(User interface change data)
☆ ☆ ☆ ☆
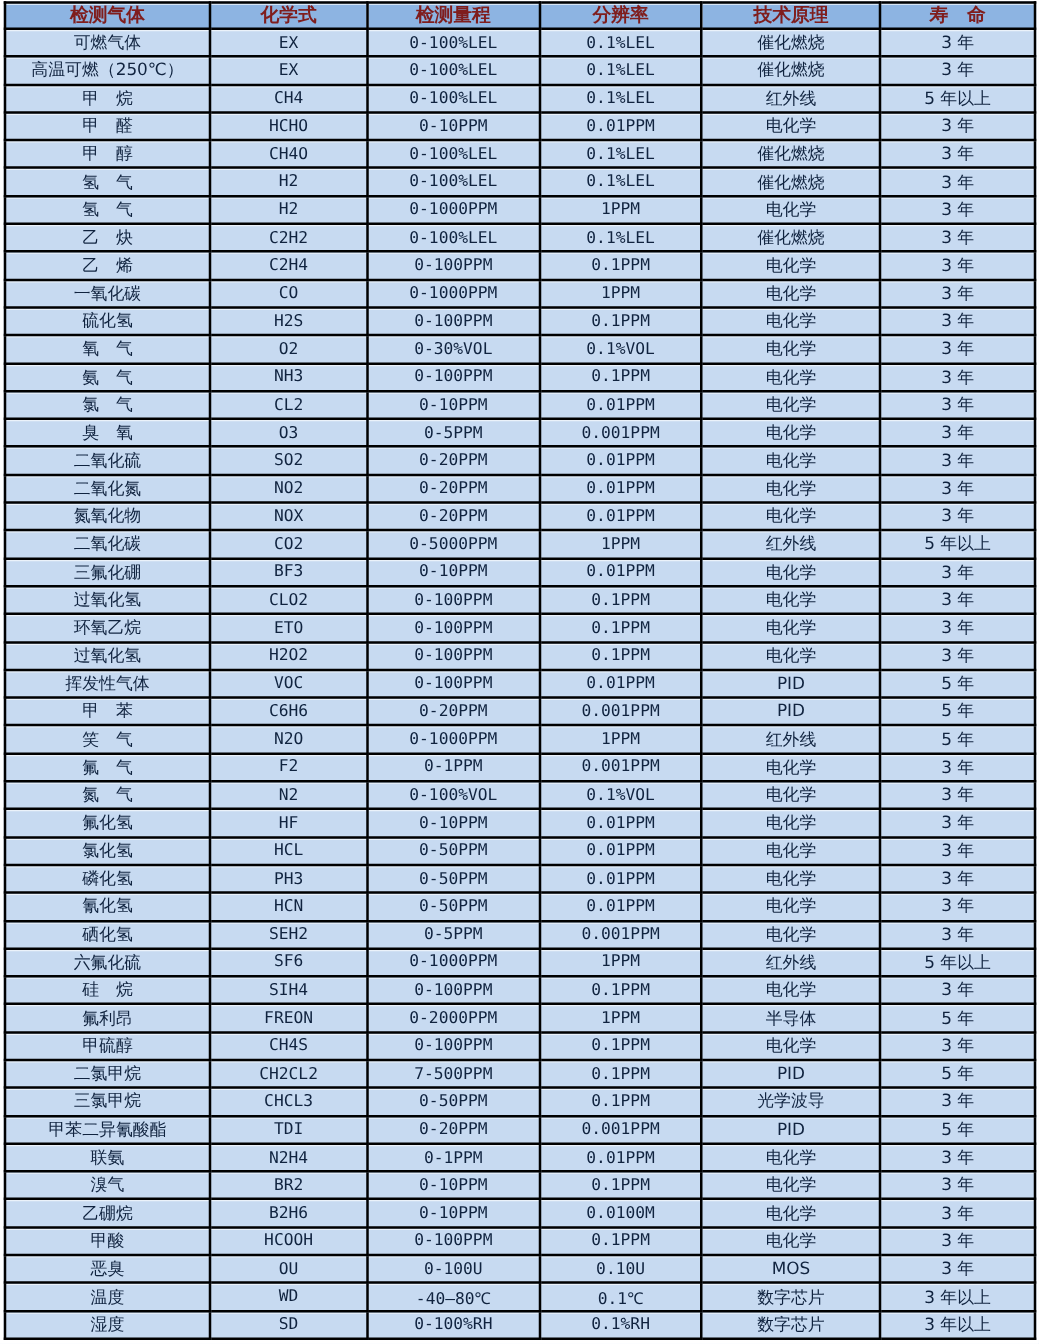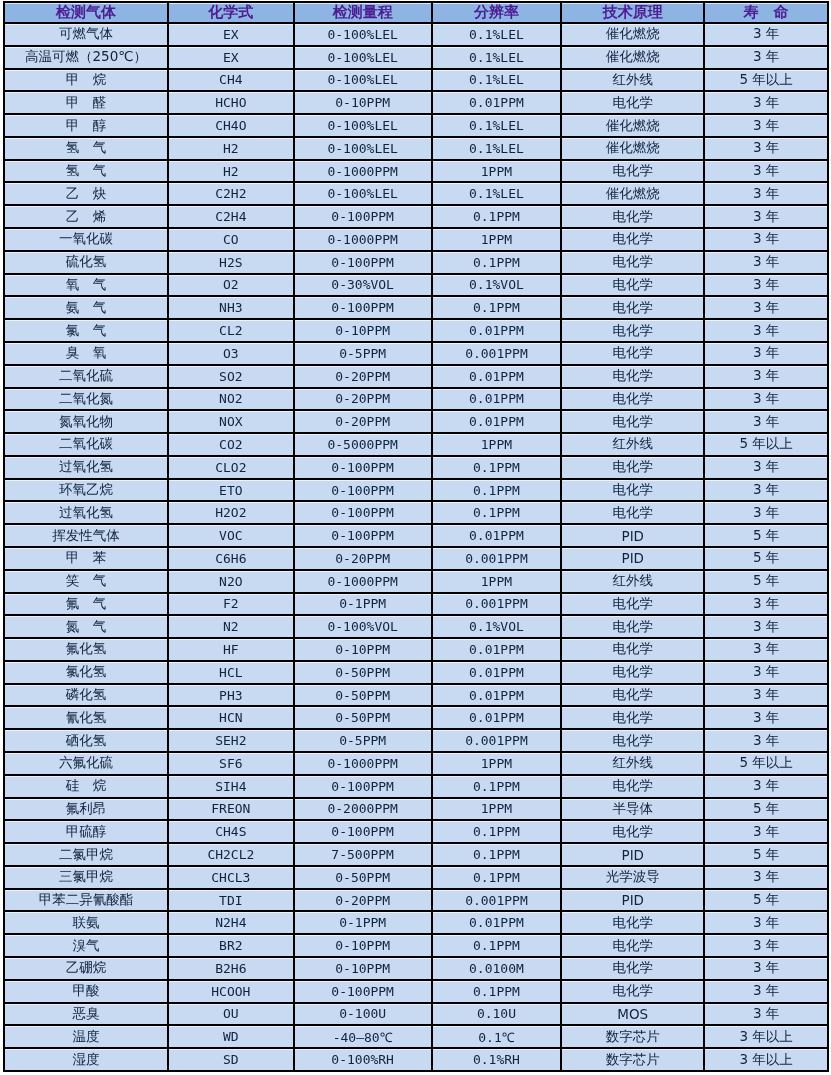--- a/index.html
+++ b/index.html
@@ -25,21 +25,21 @@
     border: 2px solid #000000;
     box-shadow: inset 0 1px 0 rgba(255,255,255,0.65);
     padding: 0 2px;
     text-align: center;
     vertical-align: middle;
     overflow: hidden;
     white-space: nowrap;
   }
   th {
     background: #8db4e2;
-    color: #4c1d95;
+    color: #7f1d1d;
     font-family: "DejaVu Sans", sans-serif;
     font-weight: bold;
     font-size: 15px;
   }
   td {
     background: #c7daf1;
     color: #10233f;
   }
   td.c0, td.c4, td.c5 {
     font-family: "DejaVu Sans", sans-serif;
@@ -220,20 +220,28 @@
         </tr>
         <tr>
           <td class="c0">二氧化碳</td>
           <td class="c1">CO2</td>
           <td class="c2">0-5000PPM</td>
           <td class="c3">1PPM</td>
           <td class="c4">红外线</td>
           <td class="c5">5 年以上</td>
         </tr>
         <tr>
+          <td class="c0">三氟化硼</td>
+          <td class="c1">BF3</td>
+          <td class="c2">0-10PPM</td>
+          <td class="c3">0.01PPM</td>
+          <td class="c4">电化学</td>
+          <td class="c5">3 年</td>
+        </tr>
+        <tr>
           <td class="c0">过氧化氢</td>
           <td class="c1">CLO2</td>
           <td class="c2">0-100PPM</td>
           <td class="c3">0.1PPM</td>
           <td class="c4">电化学</td>
           <td class="c5">3 年</td>
         </tr>
         <tr>
           <td class="c0">环氧乙烷</td>
           <td class="c1">ETO</td>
☆ ☆ ☆ ☆
→ **Assigned task**: Could you please repeat the entries above exactly, with every picture left out?

→ **Expected answer**:
--- a/index.html
+++ b/index.html
@@ -25,21 +25,21 @@
     border: 2px solid #000000;
     box-shadow: inset 0 1px 0 rgba(255,255,255,0.65);
     padding: 0 2px;
     text-align: center;
     vertical-align: middle;
     overflow: hidden;
     white-space: nowrap;
   }
   th {
     background: #8db4e2;
-    color: #4c1d95;
+    color: #7f1d1d;
     font-family: "DejaVu Sans", sans-serif;
     font-weight: bold;
     font-size: 15px;
   }
   td {
     background: #c7daf1;
     color: #10233f;
   }
   td.c0, td.c4, td.c5 {
     font-family: "DejaVu Sans", sans-serif;
@@ -220,20 +220,28 @@
         </tr>
         <tr>
           <td class="c0">二氧化碳</td>
           <td class="c1">CO2</td>
           <td class="c2">0-5000PPM</td>
           <td class="c3">1PPM</td>
           <td class="c4">红外线</td>
           <td class="c5">5 年以上</td>
         </tr>
         <tr>
+          <td class="c0">三氟化硼</td>
+          <td class="c1">BF3</td>
+          <td class="c2">0-10PPM</td>
+          <td class="c3">0.01PPM</td>
+          <td class="c4">电化学</td>
+          <td class="c5">3 年</td>
+        </tr>
+        <tr>
           <td class="c0">过氧化氢</td>
           <td class="c1">CLO2</td>
           <td class="c2">0-100PPM</td>
           <td class="c3">0.1PPM</td>
           <td class="c4">电化学</td>
           <td class="c5">3 年</td>
         </tr>
         <tr>
           <td class="c0">环氧乙烷</td>
           <td class="c1">ETO</td>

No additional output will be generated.